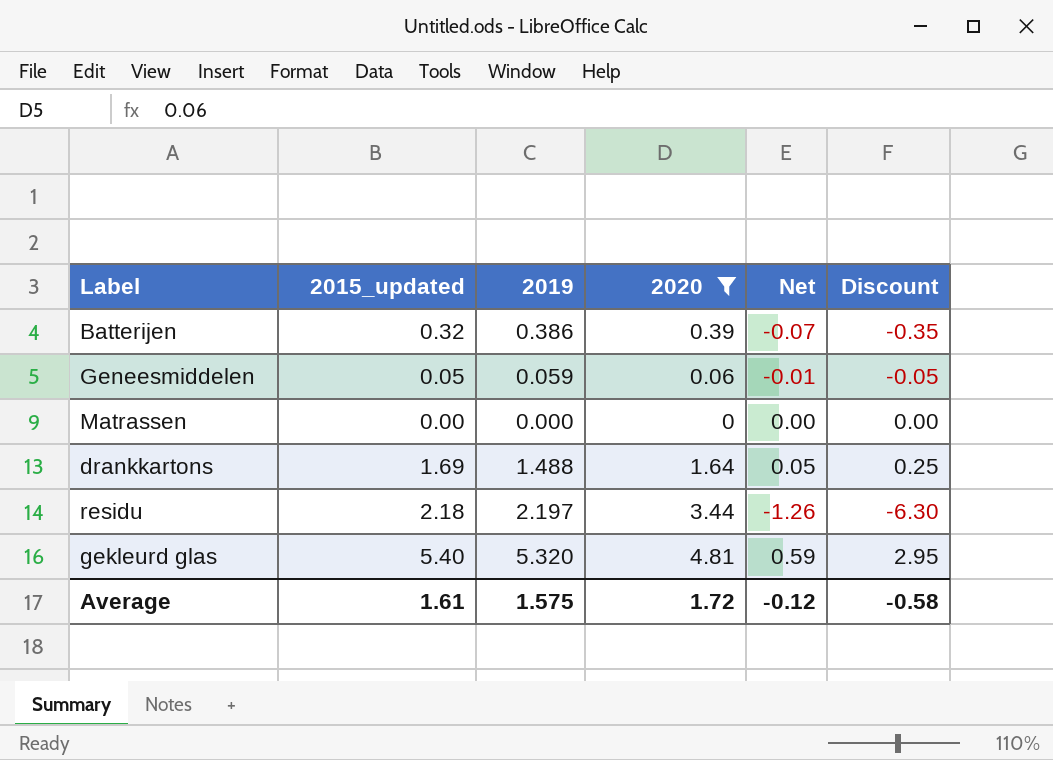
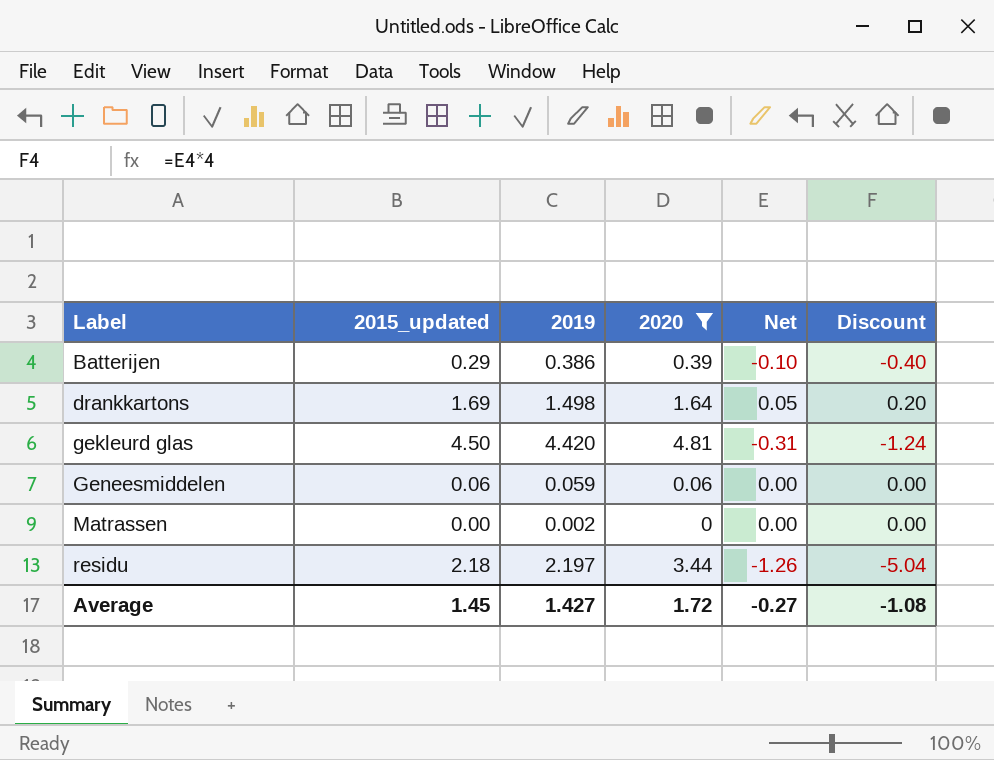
row order: none -> Label ascending
column Discount | formula: [Net] * 5 -> [Net] * 4
Batterijen | 2015_updated: 0.32 -> 0.29
Batterijen | Net: -0.07 -> -0.10
drankkartons | 2019: 1.488 -> 1.498
gekleurd glas | 2015_updated: 5.40 -> 4.50
gekleurd glas | 2019: 5.320 -> 4.420
gekleurd glas | Net: 0.59 -> -0.31
Geneesmiddelen | 2015_updated: 0.05 -> 0.06
Geneesmiddelen | Net: -0.01 -> 0.00
Matrassen | 2019: 0.000 -> 0.002
Average | 2015_updated: 1.61 -> 1.45
Average | 2019: 1.575 -> 1.427
Average | Net: -0.12 -> -0.27
Average | Discount: -0.58 -> -1.08

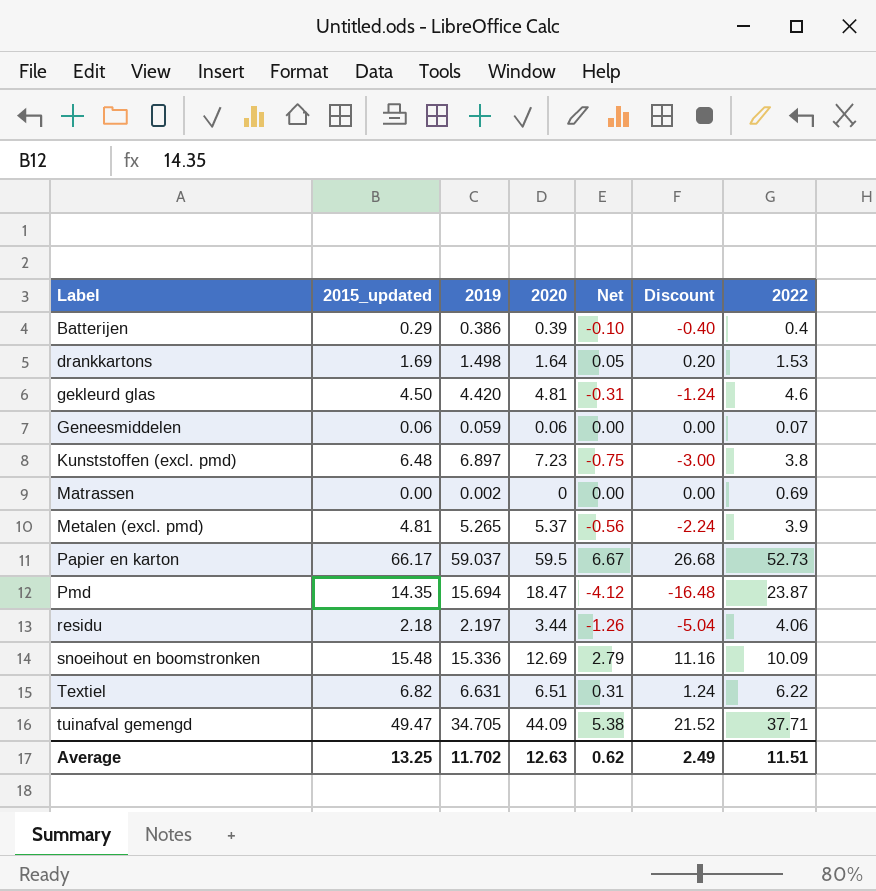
filter: 2020 <= 4.81 -> none
column 2022 | position: none -> 7
Average | 2015_updated: 1.45 -> 13.25
Average | 2019: 1.427 -> 11.702
Average | 2020: 1.72 -> 12.63
Average | Net: -0.27 -> 0.62
Average | Discount: -1.08 -> 2.49

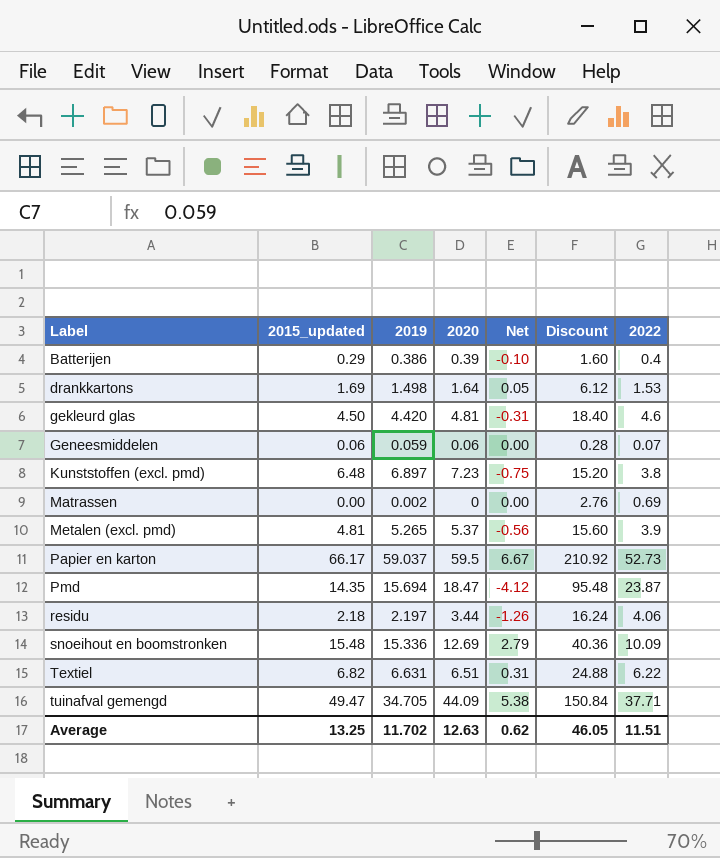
column Discount | formula: [Net] * 4 -> [2022] * 4
Average | Discount: 2.49 -> 46.05

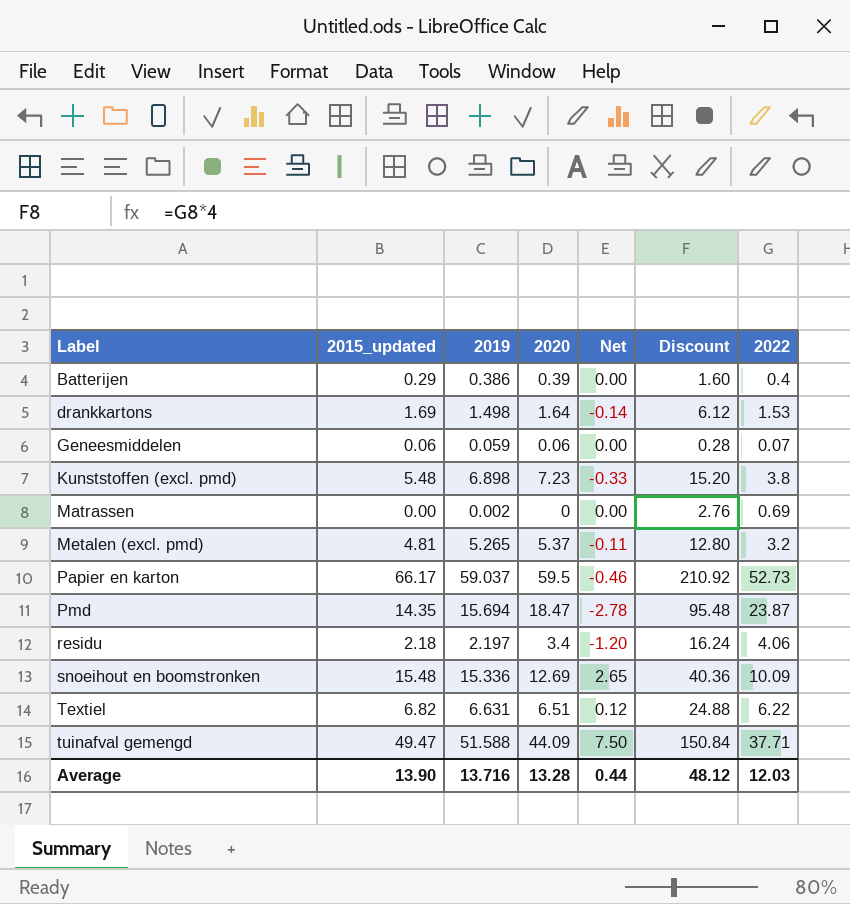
column Net | formula: [2015_updated] - [2020] -> [2019] - [2020]
row gekleurd glas: 4.50 | 4.420 | 4.81 | -0.31 | 18.40 | 4.6 -> none
Kunststoffen (excl. pmd) | 2015_updated: 6.48 -> 5.48
Kunststoffen (excl. pmd) | 2019: 6.897 -> 6.898
Metalen (excl. pmd) | Discount: 15.60 -> 12.80
Metalen (excl. pmd) | 2022: 3.9 -> 3.2
residu | 2020: 3.44 -> 3.4
tuinafval gemengd | 2019: 34.705 -> 51.588
Average | 2015_updated: 13.25 -> 13.90
Average | 2019: 11.702 -> 13.716
Average | 2020: 12.63 -> 13.28
Average | Net: 0.62 -> 0.44
Average | Discount: 46.05 -> 48.12
Average | 2022: 11.51 -> 12.03

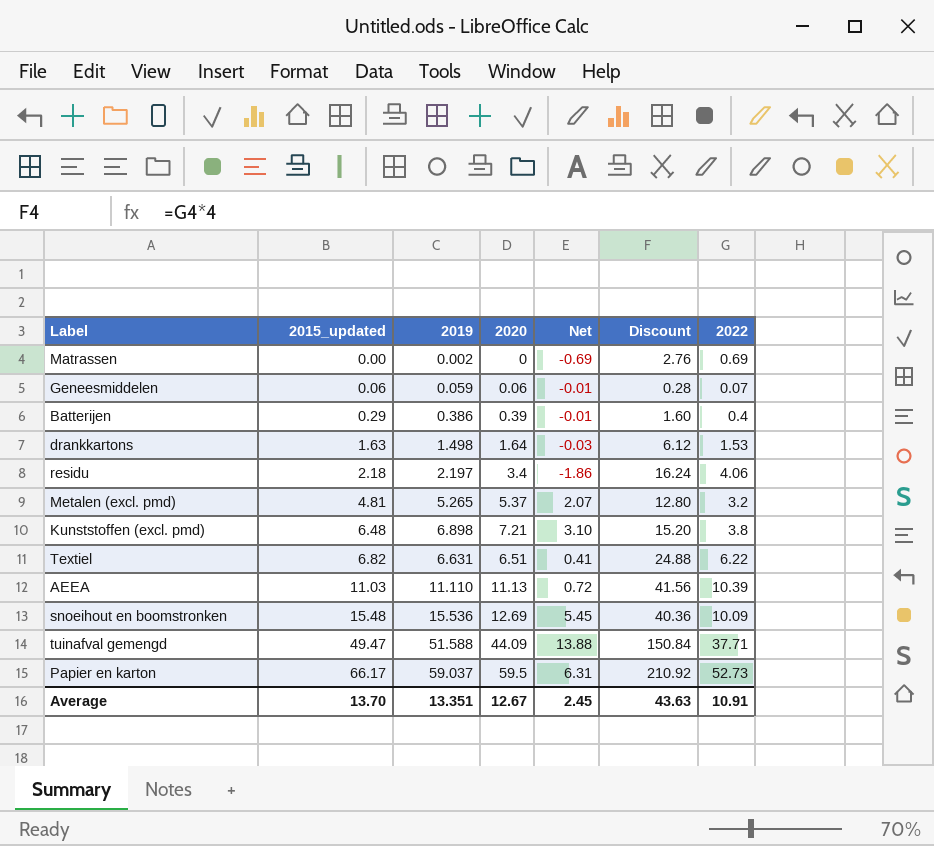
row order: Label ascending -> 2015_updated ascending
column Net | formula: [2019] - [2020] -> [2019] - [2022]
row Pmd: 14.35 | 15.694 | 18.47 | -2.78 | 95.48 | 23.87 -> none
drankkartons | 2015_updated: 1.69 -> 1.63
Kunststoffen (excl. pmd) | 2015_updated: 5.48 -> 6.48
Kunststoffen (excl. pmd) | 2020: 7.23 -> 7.21
row AEEA: none -> 11.03 | 11.110 | 11.13 | 0.72 | 41.56 | 10.39
snoeihout en boomstronken | 2019: 15.336 -> 15.536
Average | 2015_updated: 13.90 -> 13.70
Average | 2019: 13.716 -> 13.351
Average | 2020: 13.28 -> 12.67
Average | Net: 0.44 -> 2.45
Average | Discount: 48.12 -> 43.63
Average | 2022: 12.03 -> 10.91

.....

REQUIRED ACTION - Pull out all lines from the entries above in which the word "order" appears.

ANSWER SECTION -
row order: none -> Label ascending
row order: Label ascending -> 2015_updated ascending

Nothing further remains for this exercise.